Читаем Павел Луспекаев. Белое солнце пустыни полностью

Около шести, иногда раньше, иногда позже, Инна Александровна просыпалась и сразу же на цыпочках шла посмотреть, как Павел Борисович перенес очередную бессонную ночь. Не замечая того, она искала взглядом следы тайного курения, а носом запах табачного дыма. Если следов не обнаруживалось, она испытывала такое удовлетворение, будто удалось замедлить приближение того, чего она боялась сильней всего. Если обнаруживались, чувствовала: еще одна капля, и чаша может переполниться…

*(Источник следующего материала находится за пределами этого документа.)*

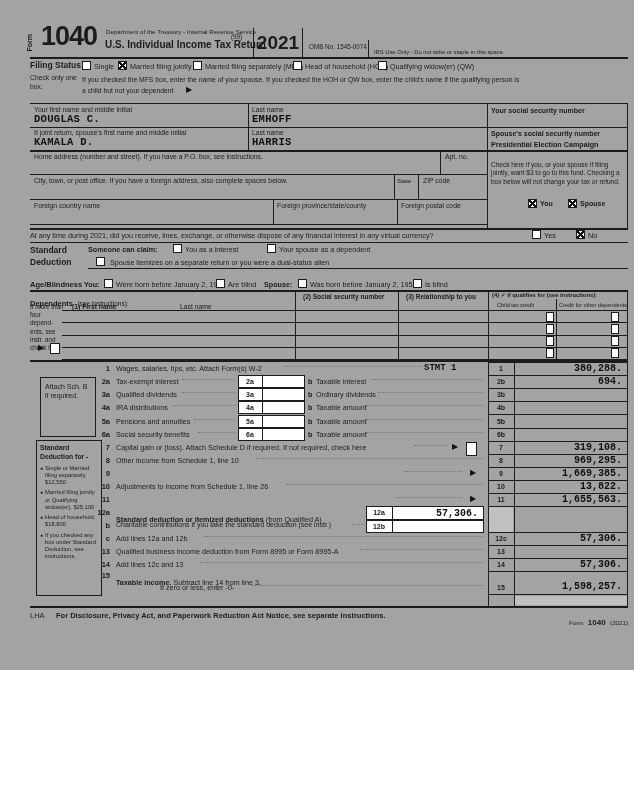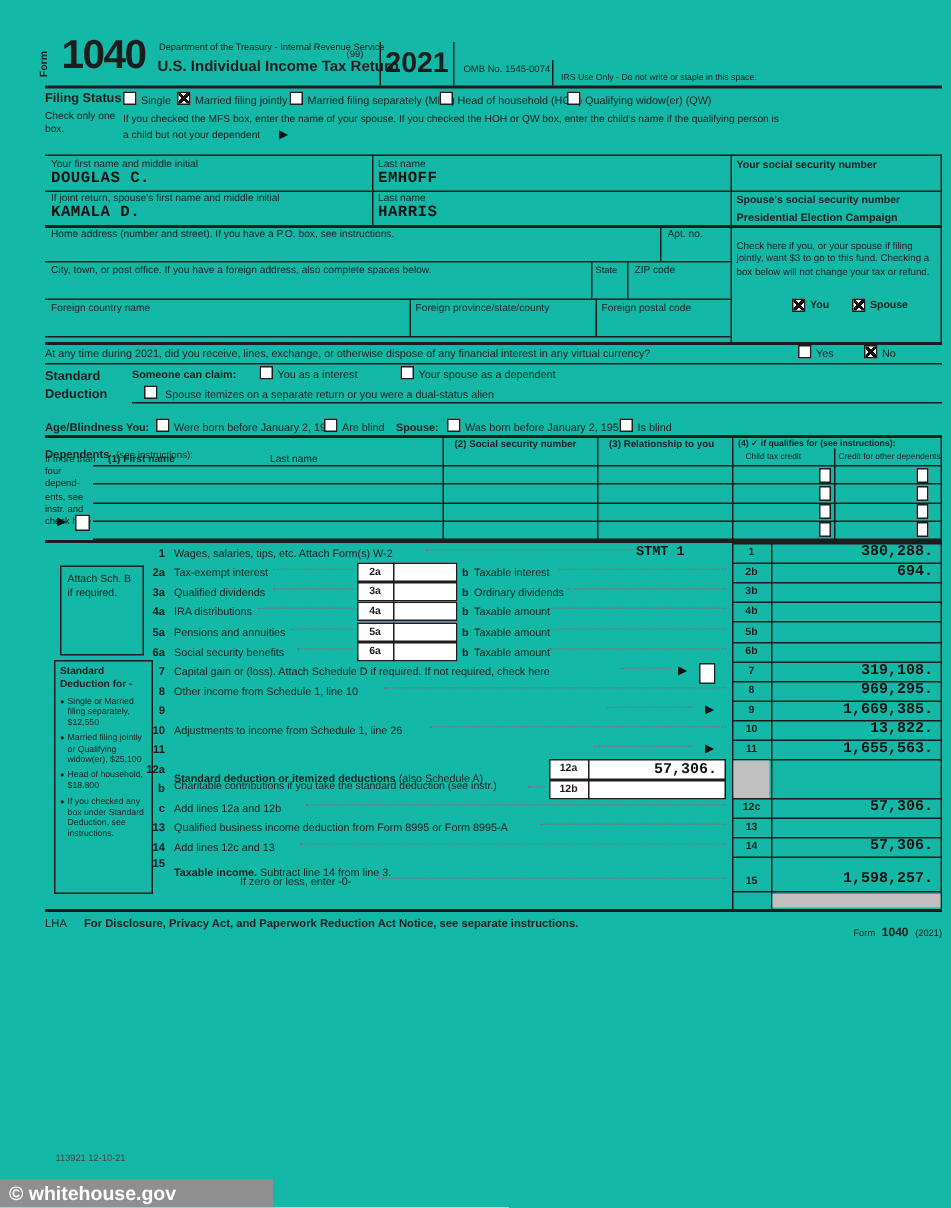--- a/index.html
+++ b/index.html
@@ -1,16 +1,16 @@
 <!DOCTYPE html>
 <html><head>
 <meta charset="utf-8">
 <style>
   html,body{margin:0;padding:0;background:#fff;}
-  #page{position:relative;width:634px;height:805px;background:#14b8a6;overflow:hidden;
+  #page{position:relative;width:634px;height:670px;background:#a3a3a3;overflow:hidden;
         font-family:"Liberation Sans",sans-serif;color:#1c1c1c;}
   .ab{position:absolute;}
   .t{font-family:"Liberation Sans",sans-serif;font-size:6.8px;color:#1c1c1c;white-space:nowrap;}
   .b{font-weight:bold;}
   .t55{font-size:5.6px;}.t6{font-size:6.2px;}.t75{font-size:7.5px;}.t85{font-size:8.5px;}
   .wrap{white-space:normal;line-height:1.3;}
   .mono{font-family:"Liberation Mono","DejaVu Sans Mono",monospace;font-weight:bold;font-size:10.5px;
         color:#111;letter-spacing:.3px;white-space:nowrap;}
   .amt{font-family:"Liberation Mono","DejaVu Sans Mono",monospace;font-weight:bold;font-size:10px;
        color:#111;text-align:right;white-space:nowrap;}
@@ -307,21 +307,21 @@
   <div class="ab amt" style="left:516px;top:481px;width:106px;">13,822.</div>
 
   <div class="ab num" style="left:88px;top:495px;">11</div>
   <div class="ab dots" style="left:396px;top:489px;width:66px;"></div>
   <div class="ab arrow" style="left:470px;top:495px;">▶</div>
   <div class="ab nbx" style="left:490px;top:496px;width:22px;">11</div>
   <div class="ab amt" style="left:516px;top:494px;width:106px;">1,655,563.</div>
 
   <div class="ab num" style="left:88px;top:508px;">12a</div>
   <div class="ab" style="left:116px;top:508px;white-space:nowrap;">
-    <span class="t b" style="font-size:7.2px;">Standard deduction or itemized deductions</span><span class="t" style="font-size:7.2px;"> (also Schedule A)</span>
+    <span class="t b" style="font-size:7.2px;">Standard deduction or itemized deductions</span><span class="t" style="font-size:7.2px;"> (from Qualified A)</span>
   </div>
   <div class="ab cell" style="left:366px;top:506px;width:118px;height:14px;"></div>
   <div class="ab nbx" style="left:366px;top:509px;width:26px;">12a</div>
   <div class="ab vl" style="left:392px;top:506px;height:14px;"></div>
   <div class="ab amt" style="left:394px;top:508px;width:84px;">57,306.</div>
 
   <div class="ab num" style="left:88px;top:521px;">b</div>
   <div class="ab t" style="left:116px;top:521px;font-size:7px;">Charitable contributions if you take the standard deduction (see instr.)</div>
   <div class="ab dots" style="left:352px;top:516px;width:12px;"></div>
   <div class="ab cell" style="left:366px;top:520px;width:118px;height:13px;"></div>

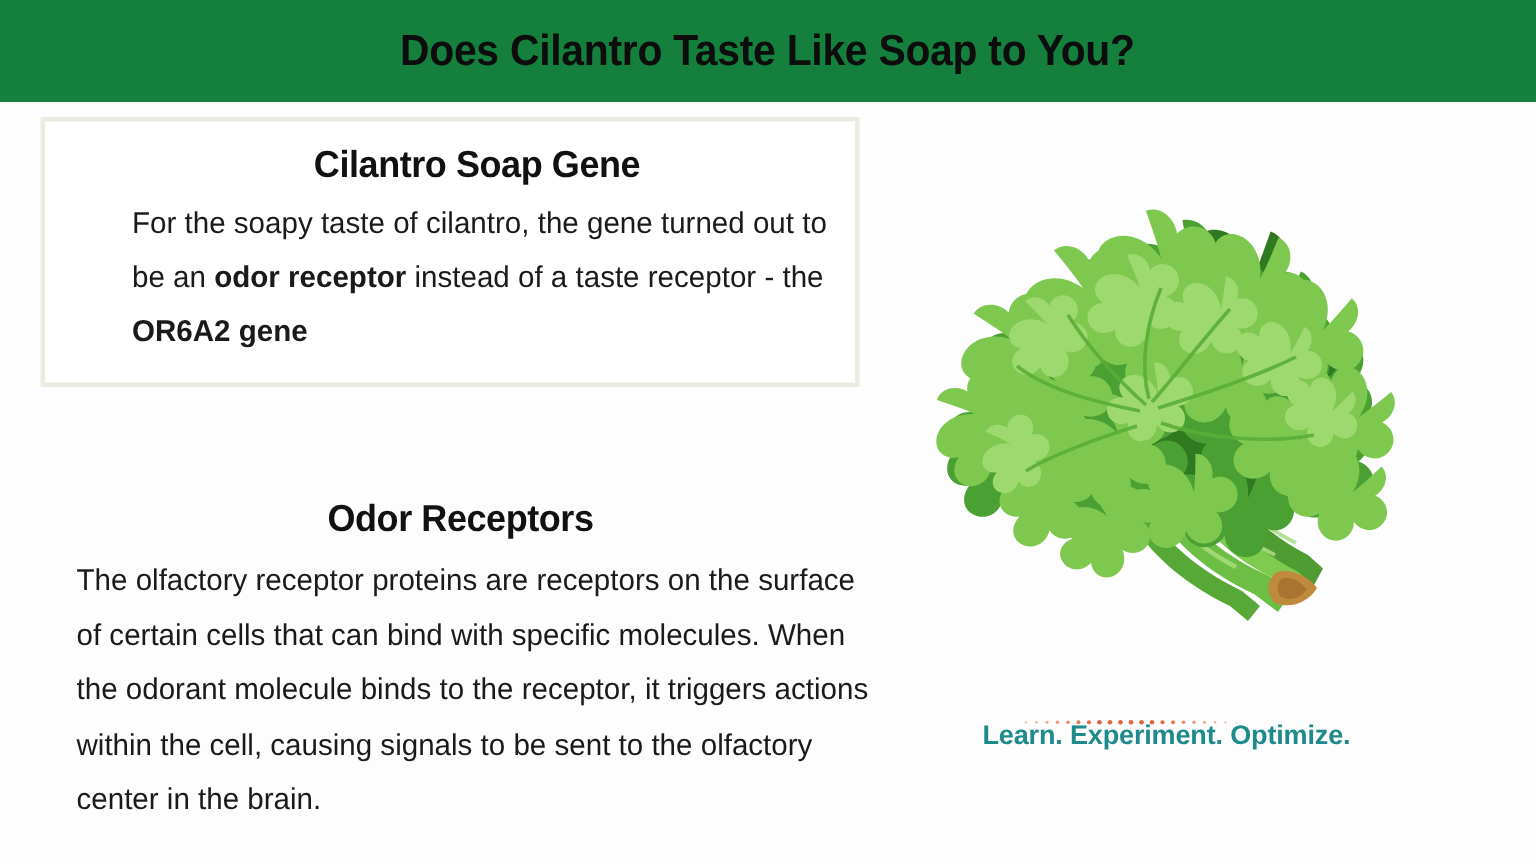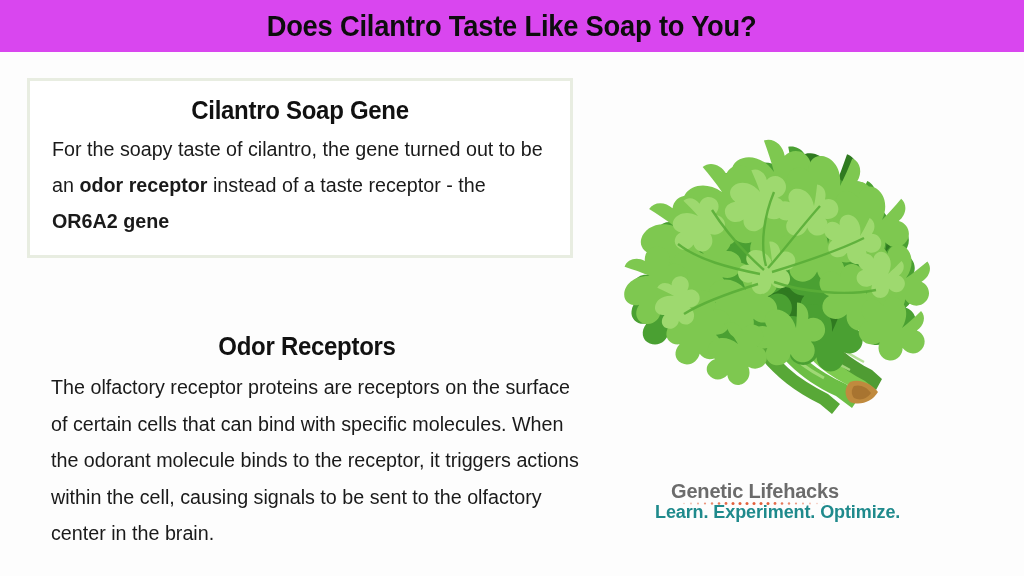--- a/index.html
+++ b/index.html
@@ -14,22 +14,22 @@
     overflow: hidden;
     position: relative;
   }
 
   
   .header-band {
     position: absolute;
     left: 0;
     top: 0;
     width: 1024px;
-    height: 52px;
-    background: #d946ef;
+    height: 68px;
+    background: #15803d;
     display: flex;
     align-items: center;
     justify-content: center;
   }
   .header-title {
     font-family: "Liberation Sans Narrow", "Liberation Sans", sans-serif;
     font-size: 29px;
     font-weight: bold;
     color: #0d0d0d;
     letter-spacing: -0.2px;
@@ -50,20 +50,21 @@
   
   .gene-card {
     position: absolute;
     left: 27px;
     top: 26px;
     width: 546px;
     height: 180px;
     border: 3px solid #e8ede1;
     background: #ffffff;
     box-sizing: border-box;
+    padding-left: 36px;
   }
   .card-heading {
     text-align: center;
     font-size: 25px;
     font-weight: bold;
     color: #111111;
     margin: 15px 0 0 0;
     letter-spacing: -0.3px;
     transform: scaleX(0.96);
   }
@@ -276,21 +277,20 @@
         <path d="M176,204 C 158,188 138,166 124,144"></path>
         <path d="M184,206 C 210,198 248,186 276,172"></path>
         <path d="M172,208 C 142,202 110,194 90,178"></path>
         <path d="M186,216 C 214,226 258,230 288,224"></path>
         <path d="M170,218 C 144,226 112,238 96,248"></path>
       </g>
     </svg>
   </div>
 
   <div class="logo">
-    <div class="logo-word">Genetic Lifehacks</div>
     <svg class="logo-dna" viewBox="0 0 150 5" xmlns="http://www.w3.org/2000/svg">
       <g fill="#e2603c">
         <circle cx="4" cy="2.5" r="0.8" opacity="0.35"></circle>
         <circle cx="11" cy="2.5" r="0.9" opacity="0.45"></circle>
         <circle cx="18" cy="2.5" r="1.0" opacity="0.55"></circle>
         <circle cx="25" cy="2.5" r="1.1" opacity="0.65"></circle>
         <circle cx="32" cy="2.5" r="1.2" opacity="0.75"></circle>
         <circle cx="39" cy="2.5" r="1.3" opacity="0.85"></circle>
         <circle cx="46" cy="2.5" r="1.4" opacity="0.92"></circle>
         <circle cx="53" cy="2.5" r="1.5"></circle>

Случалось застать его спящим. Всматриваясь в черное, изможденное лицо, Инна Александровна безошибочно определяла, как протекла ночь: более или менее сносно или совсем уж мучительно. Не было у нее более заклятого, ненавистного врага, чем Пашина хворь. Почти осязаемо ощущая ее, Инна Александровна всей душой желала принять хворь на себя, мечтала об этом, как о подарке, как о благодеянии. Ей было бы, наверно, легче, произойди такое. Изо дня в день, из недели в неделю, из месяца в месяц, из года в год наблюдать, как мучается самый дорогой человек на свете и не мочь облегчить его страдания – что может быть страшнее этого?..

Теперь уже не спасешься, даже «приняв спектакль», как шутили в театре, вообще-то вполне серьезно считая сцену лучшим лекарством от любых недугов.

Случалось самое жуткое: она заставала его плачущим, отрешенным от действительности, утратившим ощущение времени и словно бы забывшим, кто он и где находится. Из-под плотно сомкнутых век струились обильные слезы. Губы шептали: «Ну за что? За что? Я же могу, могу!»

Это означало лишь одно-единственное – опять воспоминания о театре и о вынужденном уходе из него в расцвете таланта и карьеры одолевали его всю ночь…

Когда же он встречал ее ждущим, повеселевшим взглядом, неописуемое облегчение охватывало ее. Хотелось плакать от радости: хворь, утомившись, должно быть, от своих безобразий, отступает, наступает долгожданная передышка. Эти передышки, увы, становятся все реже и короче. А приступы хвори – продолжительней и ожесточенней. Но сейчас не время роптать…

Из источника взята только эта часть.